El Muro
ELENA
Sus palabras fueron como un impacto directo al pecho, más fuerte que cualquier explosión en el tribunal. Por un segundo, el mundo se redujo a la calidez de su mano en mi nuca y al brillo oscuro de sus ojos. Estaba ahí, a un centímetro de descubrir si Julian Vane besaba con la misma precisión con la que hablaba.
Pero el pánico me golpeó de repente. Si lo besaba, perdía. Si cedía, la guerra que nos mantenía vivos se terminaba, y no estaba lista para ver qué quedaba entre las cenizas.
Me aparté bruscamente, casi tropezando con el borde del sofá.
— No —solté, con la voz quebrada—. No hagas eso, Julian. No uses la adrenalina para... para esto.
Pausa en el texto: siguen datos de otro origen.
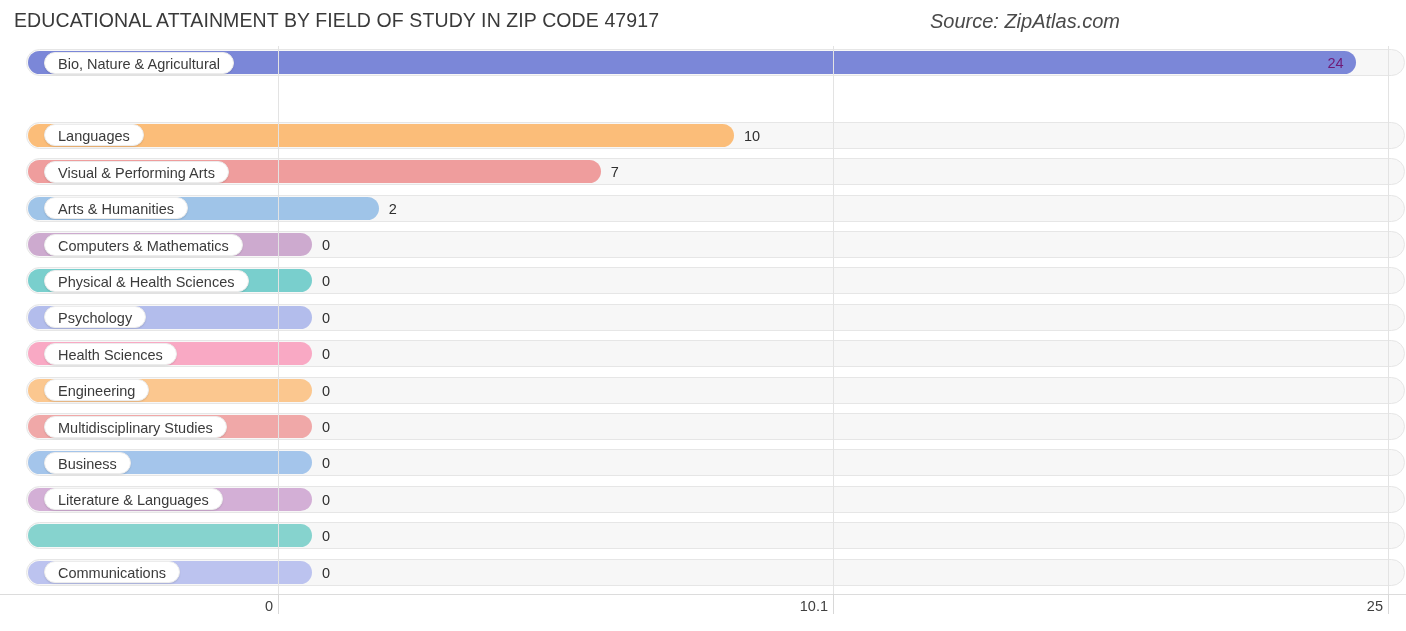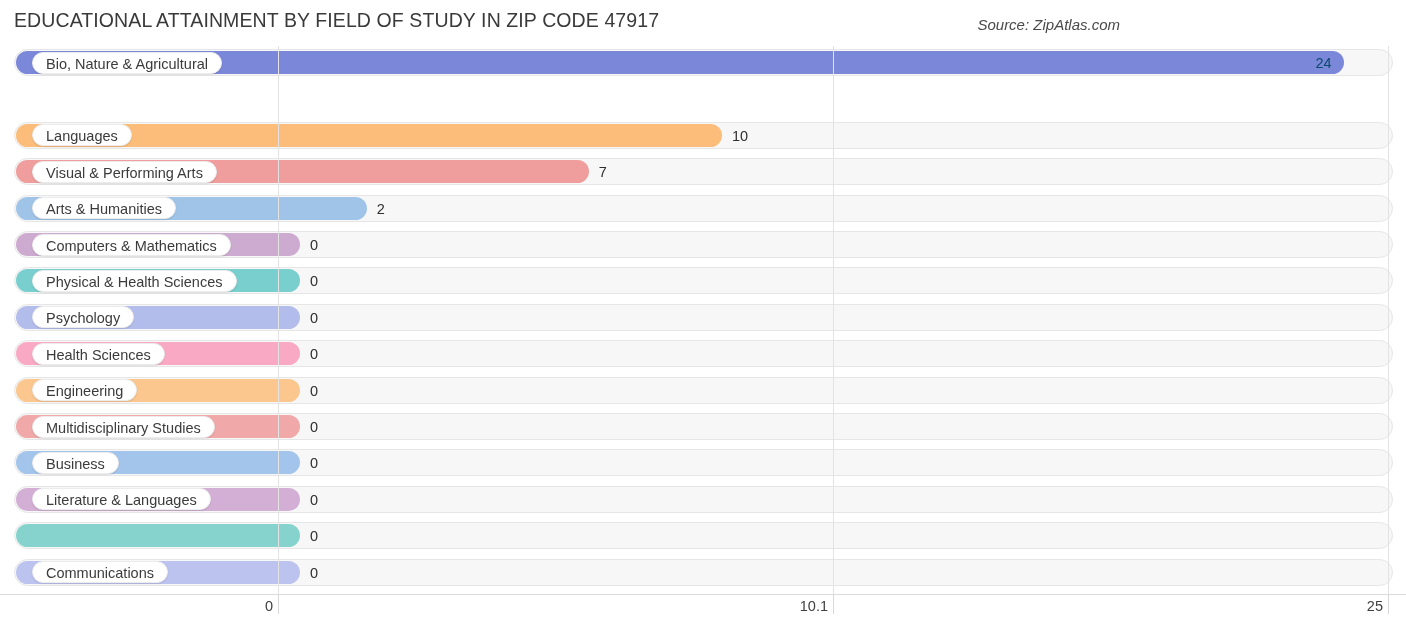--- a/index.html
+++ b/index.html
@@ -28,22 +28,22 @@
     left: 14px;
     top: 9px;
     font-size: 19.5px;
     letter-spacing: 0.1px;
     color: #3a3a3a;
     white-space: nowrap;
   }
   .source-note {
     position: absolute;
     right: 12px;
-    top: 16px;
-    font-size: 15px;
+    top: 10px;
+    font-size: 20px;
     font-style: italic;
     color: #4a4a4a;
     white-space: nowrap;
   }
 
   
   .plot {
     position: absolute;
     left: 0;
     top: 46px;
@@ -60,21 +60,21 @@
     background: #e3e3e3;
   }
 
   .rows {
     position: absolute;
     left: 0; top: 0; right: 0; bottom: 0;
   }
 
   .row {
     position: absolute;
-    left: 0;
+    left: 12px;
     width: 1123px;
     height: 36.4px;
   }
 
   
   .track {
     position: absolute;
     left: 14px;
     top: 3px;
     width: 1379px;
@@ -116,21 +116,21 @@
   
   .value {
     position: absolute;
     top: 6px;
     height: 22px;
     line-height: 22px;
     font-size: 14.5px;
     white-space: nowrap;
   }
   .value.inside {
-    color: #0c4a6e;
+    color: #701a75;
     transform: translateX(-100%);
   }
   .value.outside {
     color: #2f2f2f;
   }
 
   
   .axis {
     position: absolute;
     left: 0;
Él se quedó inmóvil, con la mano aún en el aire, antes de cerrarla en un puño y bajarla lentamente. Su máscara de hielo volvió a encajarse en su lugar tan rápido que casi me hizo dudar de lo que acababa de ver.
— Tienes razón —dijo él, poniéndose en pie con una rigidez militar—. Ha sido el shock. Mañana volveremos a detestarnos de forma civilizada.
— Mañana —repetí, aunque el aire se sentía pesado, como si acabáramos de cruzar una línea de la que no hay retorno.
Él señaló hacia el final del pasillo, evitando mirarme a los ojos.
— Toma el dormitorio principal. La puerta tiene cerrojo. Yo me quedaré en el sofá con el arma. No creo que nos hayan seguido, pero no voy a correr riesgos.
JULIAN
La vi desaparecer tras la puerta del dormitorio y escuché el clic del cerrojo. Ese sonido me dolió más que cualquier derrota judicial.
Me senté en el suelo, apoyado contra la puerta de entrada, con el arma reglamentaria sobre las rodillas. El silencio de la cabaña era absoluto, excepto por el latido desbocado de mi propio corazón. "Mañana volveremos a detestarnos", le había dicho. Pero era mentira.
Había pasado diez años intentando ganar un caso contra ella, sin darme cuenta de que lo que realmente quería era que ella me ganara a mí.
Me pasé una mano por la cara, agotado. Sabía que Elena estaba despierta al otro lado de la pared, probablemente procesando que el hombre que intentó hundirla en el examen de derecho era el mismo que le había salvado la carrera en secreto.
La noche iba a ser larga. Y el peligro afuera no era nada comparado con el que acabábamos de crear dentro de estas cuatro paredes.